The new “Game Design Pipeline:
- Start middle school or new high school students in Ready Maker (GetReady.io), a cute little brother to Unity
- Transition from Ready Maker in Unity’s Playground Project
- Use the new Unity “Learn” platform (Launching June 2019) to transition into Unity by learning:
- C# fundamentals
- Unity basics
- VR development

Teaching Game Design - from Ready to Unity

Rock-Paper-Scissors Checkers
Teaching Game Design starts analog (See slide 6 below). Here, two students took the instructions of modifying or merging games to create an entirely new game that still has the spirit of the original in it. In this game, “RPS Checkers” Rock Paper Scissors was combined with Checkers.

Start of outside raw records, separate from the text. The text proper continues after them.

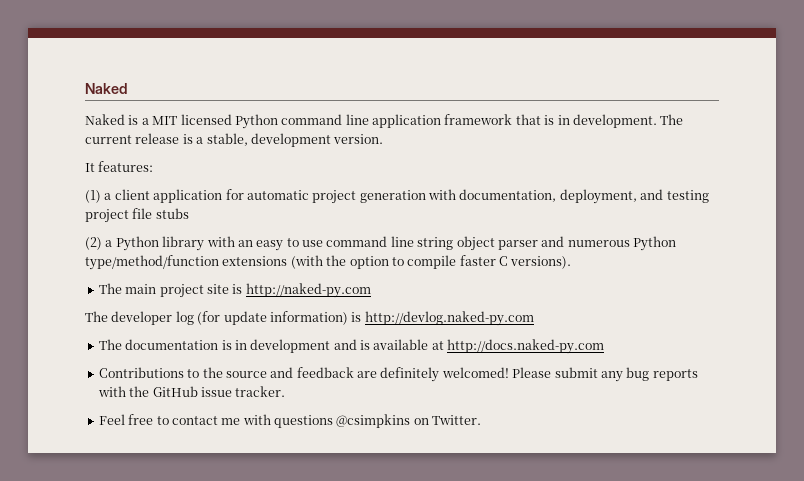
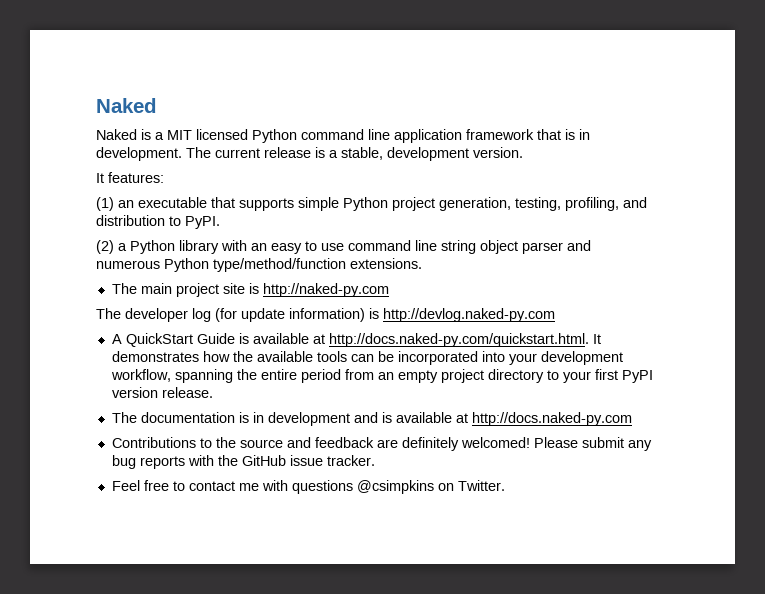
[104,189,709,204] [85,208,189,223] a client application for automatic project generation with documentation, deployment, and testing project file stubs -> [118,197,647,211] [96,215,220,229] an executable that supports simple Python project generation, testing, profiling, and distribution to PyPI.
[222,255,572,269] extensions (with the option to compile faster C versions). -> [350,258,422,269] extensions.
(534, 318) none -> [111,333,601,347] [111,351,623,365] [110,369,653,383] [111,387,213,398] // A QuickStart Guide is available at http://docs.naked-py.com/quickstart.html. It demonstrates how the available tools can be incorporated into your development workflow, spanning the entire period from an empty project directory to your first PyPI version release.

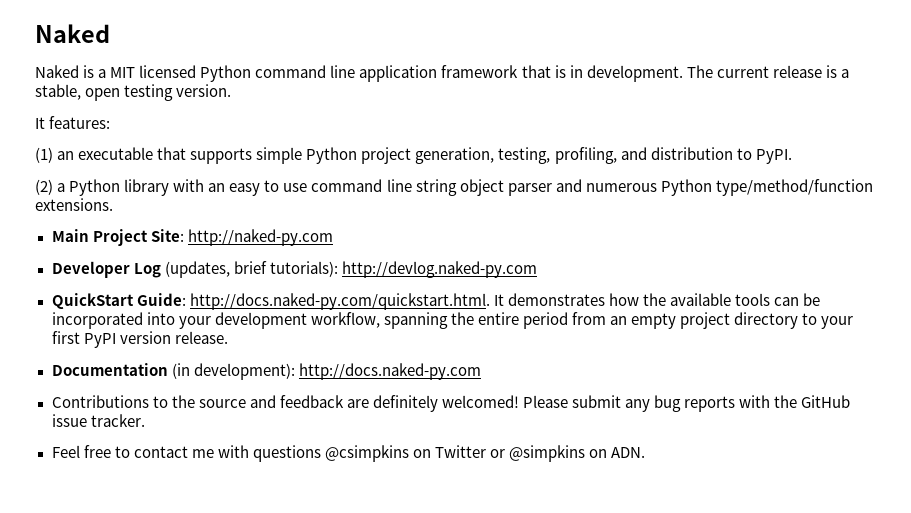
[387,147,469,161] development -> [85,84,174,101] open testing
[111,283,389,297] [96,308,555,322] [111,333,325,347] The main project site is http://naked-py.com // The developer log (for update information) is http://devlog.naked-py.com // A QuickStart Guide is available at -> [51,229,333,246] [51,261,537,278] [51,293,186,309] Main Project Site: http://naked-py.com // Developer Log (updates, brief tutorials): http://devlog.naked-py.com // QuickStart Guide:
[111,412,468,426] The documentation is in development and is available at -> [51,363,295,380] Documentation (in development):
[457,480,505,491] Twitter. -> [434,445,646,462] Twitter or @simpkins on ADN.

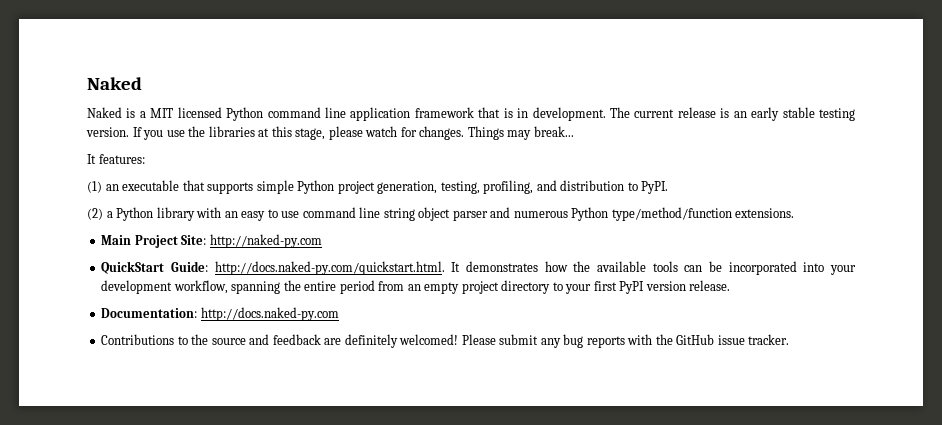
[840,69,849,78] [35,84,121,101] a stable, open -> [733,107,815,121] an early stable
(232, 90) none -> [132,126,574,140] If you use the libraries at this stage, please watch for changes. Things may break...
[51,261,537,278] // Developer Log (updates, brief tutorials): http://devlog.naked-py.com -> (322, 241) none
[51,363,295,380] Documentation (in development): -> [101,308,198,318] Documentation:
[51,445,646,462] // Feel free to contact me with questions @csimpkins on Twitter or @simpkins on ADN. -> (790, 339) none

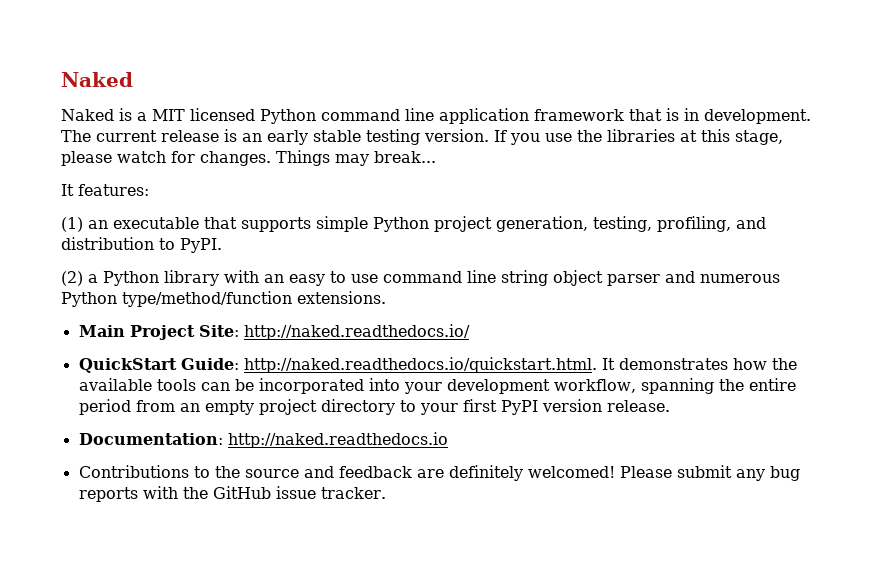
[209,234,322,248] http://naked-py.com -> [243,324,470,340] http://naked.readthedocs.io/
[214,261,445,275] http://docs.naked-py.com/quickstart.html. -> [243,357,597,373] http://naked.readthedocs.io/quickstart.html.
[200,307,339,321] http://docs.naked-py.com -> [227,432,448,448] http://naked.readthedocs.io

The rules are:
- Normal Checkers setup
- if one of your players gets jumped you have the option of using 1 of 3 “defends”. If you use a defend, Rock Paper Scissors is played with results of:
- Defender loses: Attacker gets kinged on the spot.
- Tie: Defender loses piece like normal checkers.
- Defender wins – piece is saved, nothing happens (Except the attacking piece is now on the other side!)
This RPS checkers set of rules completely changes the game, it is balanced, involves some sense of strategy (when to use defends) in addition to traditional checkers. It took these students over a month of failures and iterations of other modifications of Paper-Rock-Scissors to arrive at this functioning RPS Checkers. Game design iteration!
Slide Deck:
Transitioning into Unity using Unity Playground Project
If you are not ready to jump right into coding in C#, but want to give Unity a try, using their Playground Project (See the Unity blog post) is a great way to get started, no coding required.
Instead, users will be attaching pre-made scripts onto objects to create game logic.